In researching sadomasochism, I did not begin with a priori assumptions or with the desire to placate academic moguls. I let the evidence suggest the theories. My conclusion, after wide reading in anthropology and psychology, was that sadomasochism is an archaic ritual form that descends from prehistoric nature cults and that erupts in sophisticated “late” phases of culture, when a civilization has become too large and diffuse and is starting to weaken or decline. I state in Sexual Personae that “sex is a far darker power than feminism has admitted,” and that its “primitive urges” have never been fully tamed: “My theory is that whenever sexual freedom is sought or achieved, sadomasochism will not be far behind.”
Sadomasochism’s punitive hierarchical structure is ultimately a religious longing for order, marked by ceremonies of penance and absolution. Its rhythmic abuse of the body, which can indeed become pathological if pushed to excess, is paradoxically a reinvigoration, a trancelike magical realignment with natural energies. Hence the symbolic use of leather—primitive animal hide—for whips and fetish clothing. By redefining the boundaries of the body, SM limits and disciplines the overexpanded consciousness of “late” phases, which are plagued by free-floating doubts and anxieties.

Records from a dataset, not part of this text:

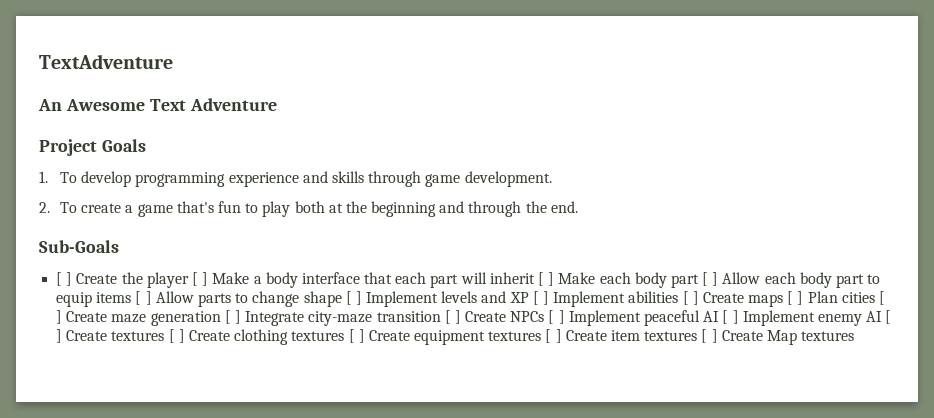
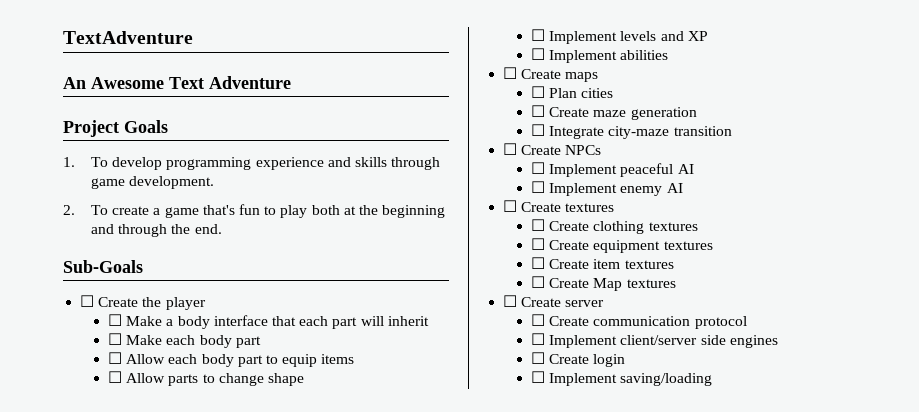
[56,272,73,286] [ ] -> [80,295,95,307] ☐
[191,272,209,286] [ ] -> [108,314,123,326] // ☐
[538,272,555,286] [ ] -> [108,333,123,345] // ☐
[702,272,719,286] [ ] -> [108,352,123,364] // ☐
[135,291,152,305] [ ] -> [108,371,123,383] // ☐
[345,291,362,305] [ ] -> [531,29,546,41] // ☐
[532,291,550,305] [ ] -> [531,48,546,60] // ☐
[682,291,699,305] [ ] -> [503,67,518,79] // ☐
[787,291,804,305] [ ] -> [531,86,546,98] // ☐
[879,291,886,305] [56,310,63,324] [ ] -> [531,105,546,117] // ☐
[224,310,241,324] [ ] -> [531,124,546,136] // ☐
[444,310,461,324] [ ] -> [503,143,518,155] // ☐
[548,310,565,324] [ ] -> [531,162,546,174] // ☐
[722,310,739,324] [ ] -> [531,181,546,193] // ☐
[885,310,892,324] [56,329,63,343] [ ] -> [503,200,518,212] // ☐
[168,329,185,343] [ ] -> [531,219,546,231] // ☐
[348,329,365,343] [ ] -> [531,238,546,250] // ☐
[545,329,562,343] [ ] -> [531,257,546,269] // ☐
[701,329,718,343] [ ] -> [531,276,546,288] // ☐
(855, 336) none -> [503,295,605,307] [531,314,747,329] [531,333,778,348] [531,352,626,367] [531,371,713,386] // ☐ Create server // ☐ Create communication protocol // ☐ Implement client/server side engines // ☐ Create login // ☐ Implement saving/loading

What is to be done about the low scholarly standards in the analysis of sex? A map of reform is desperately needed. Current discourse in gender theory is amateurishly shot through with the logical fallacy of the appeal to authority, as if we have been flung back to medieval theology. For all their putative leftism, gender theorists routinely mimic and flatter academic power with the unctuous obsequiousness of flunkies in the Vatican Curia.
First of all, every gender studies curriculum must build biology into its program; without knowledge of biology, gender studies slides into propaganda. Second, the study of ancient tribal and agrarian cultures is crucial to end the present narrow focus on modern capitalist society. Third, the cynical disdain for religion that permeates high-level academe must end. (I am speaking as an atheist.) It is precisely the blindness to spiritual quest patterns that has most disabled the three books under review.
The exhausted poststructuralism pervading American universities is abject philistinism masquerading as advanced thought. Everywhere, young scholars labor in bondage to a corrupt and incestuous academic establishment. But these “mind-forg’d manacles” (in William Blake’s phrase) can be broken in an instant. All it takes is the will to be free.